Nearly 1.8 million people in southeast China's Fujian Province are short of drinking water as the region suffers from its most serious drought since 1938. 

 "The drought is expected to ease as Typhoon Morakot moves to the southeastern part of the province from the sea on Monday,'' said Liu Aimin, deputy director of the Fujian Meteorological Observatory.


"Central and southeastern parts of the province are forecast to receive about 100 millimeters of long-awaited rain from typhoon Morakot, which will alleviate the heat and drought,'' said Liu.


However, the drought in northern and northwestern Fujian shows no signs of easing as the typhoon is expected to dissipate quickly once it hits land, having little impact on the province's interior.


A total of 810,000 hectares of farmland are currently in drought.


Meanwhile, Shanghai can expect some relief from its summer heatwave in the next two days.


The city has experienced 16 extremely hot days with the temperature surpassing 35C.

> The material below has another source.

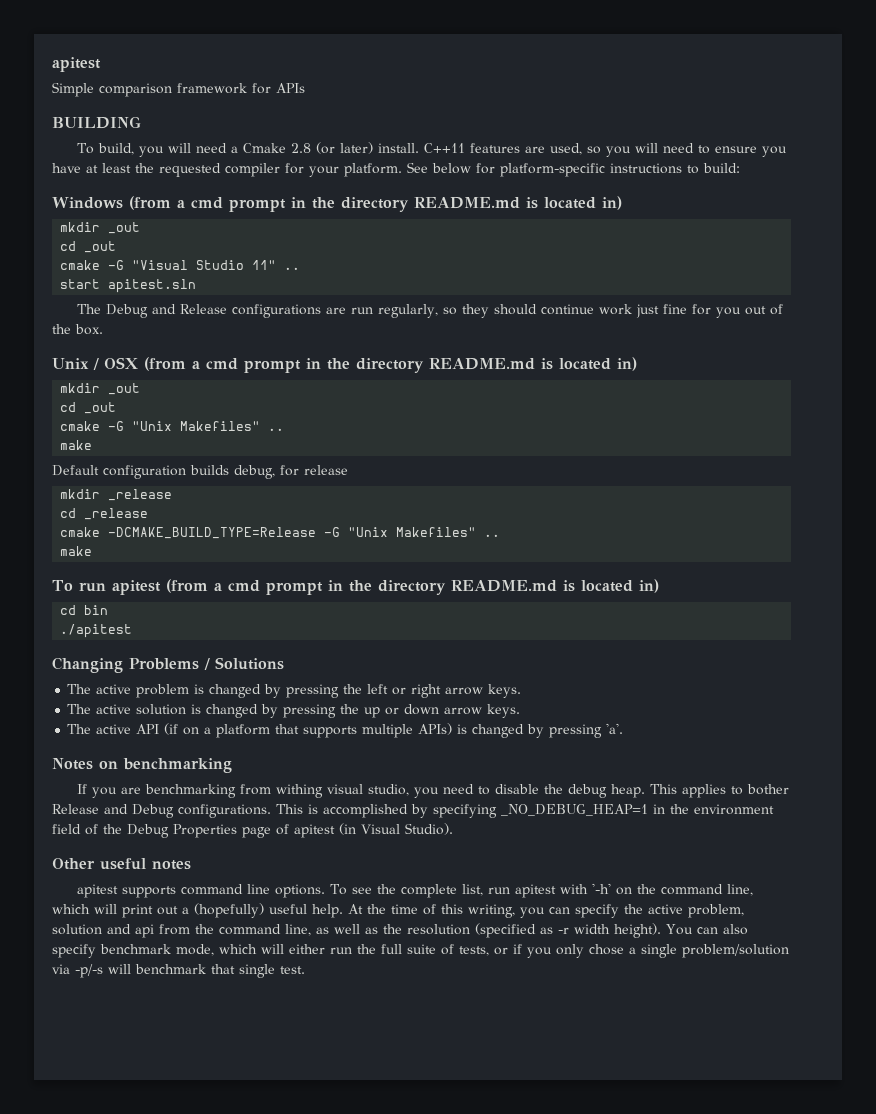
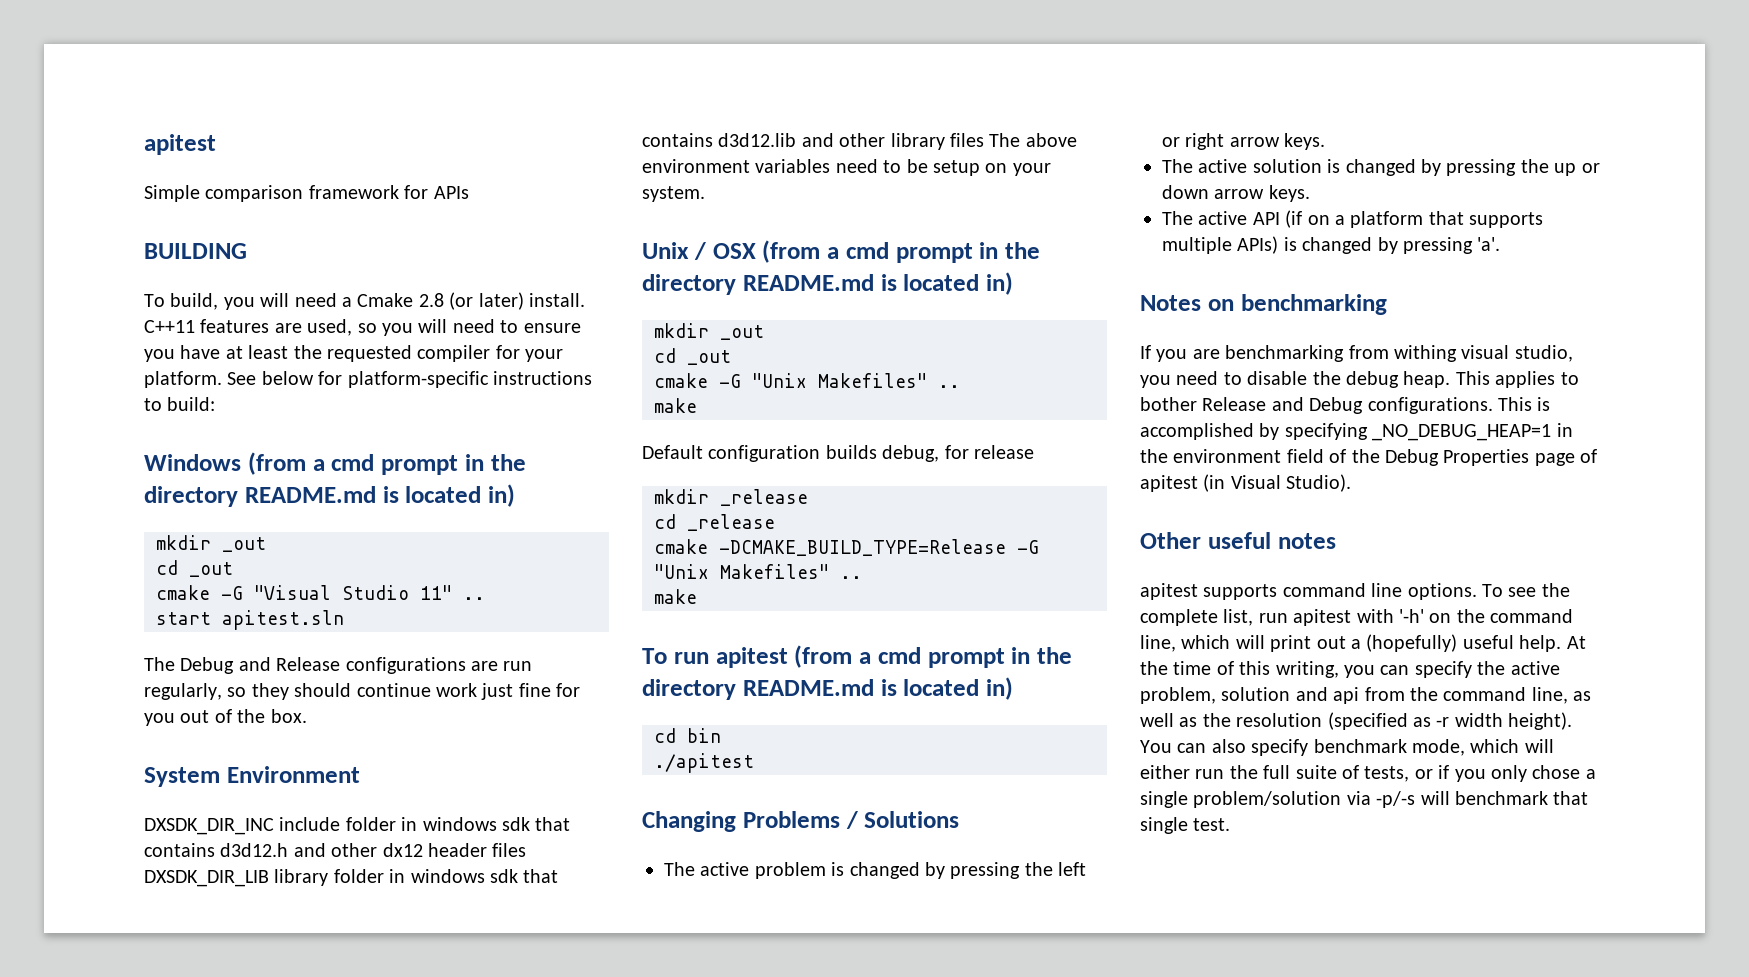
(103, 329) none -> [144,766,360,787] [144,817,571,835] [144,843,527,857] [144,869,559,887] [642,133,1077,150] [642,159,1051,176] [642,186,705,202] // System Environment // DXSDK_DIR_INC include folder in windows sdk that contains d3d12.h and other dx12 header files DXSDK_DIR_LIB library folder in windows sdk that contains d3d12.lib and other library files The above environment variables need to be setup on your system.

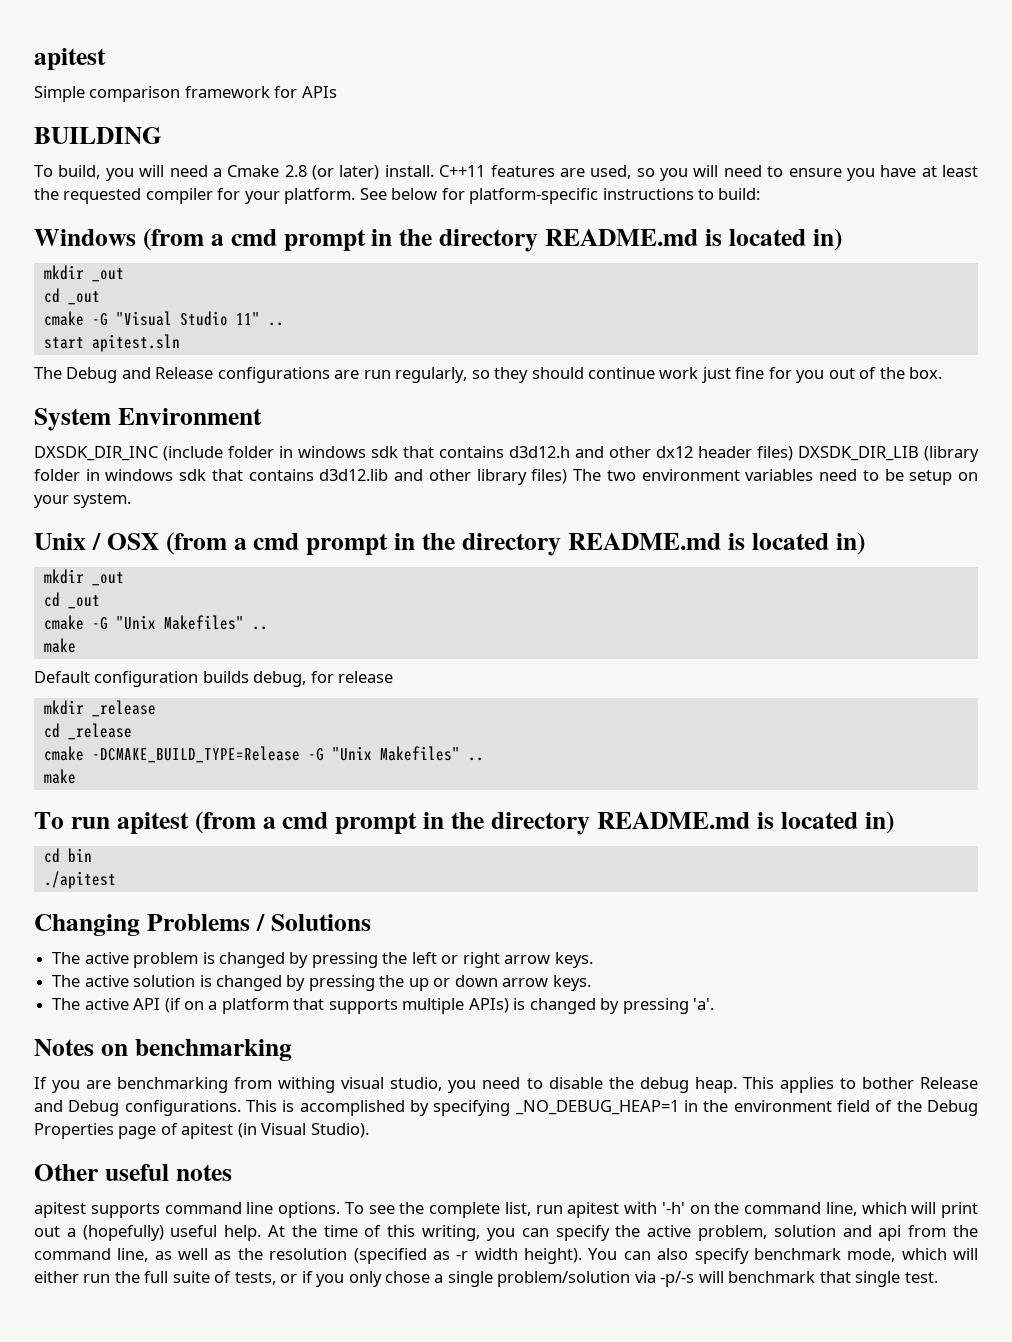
[279,817,341,831] include -> [163,446,223,461] (include
[492,843,527,857] [144,869,329,887] files DXSDK_DIR_LIB library -> [757,446,979,462] files) DXSDK_DIR_LIB (library
[950,133,1077,147] files The above -> [531,469,636,484] files) The two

According to Xu Jialiang, a senior engineer with the Shanghai Meteorological Bureau, the city has not had such a hot spell in half a century.


Temperatures could drop with the possible arrival of showers tomorrow, but the effects are likely to be limited, he added.


The number of outpatients in Shanghai's major hospitals has risen by a fifth compared with last year, and most suffering from heat stroke.


As residents drink more water, take more showers and stay indoors with their air conditioning running, the consumption of water and electricity is increasing substantially.


Shanghai Water Company engineers point out the downtown area is now using around six million cubic meters of water a day.


But they said the system is still capable of providing 20 per cent more water if the need arises.


The huge increase in electricity consumption, however, is posing a major challenge to the city's power network.


Consumption has peaked at 13.44 million kilowatts (kw), one million kw higher than its designed generating capacity.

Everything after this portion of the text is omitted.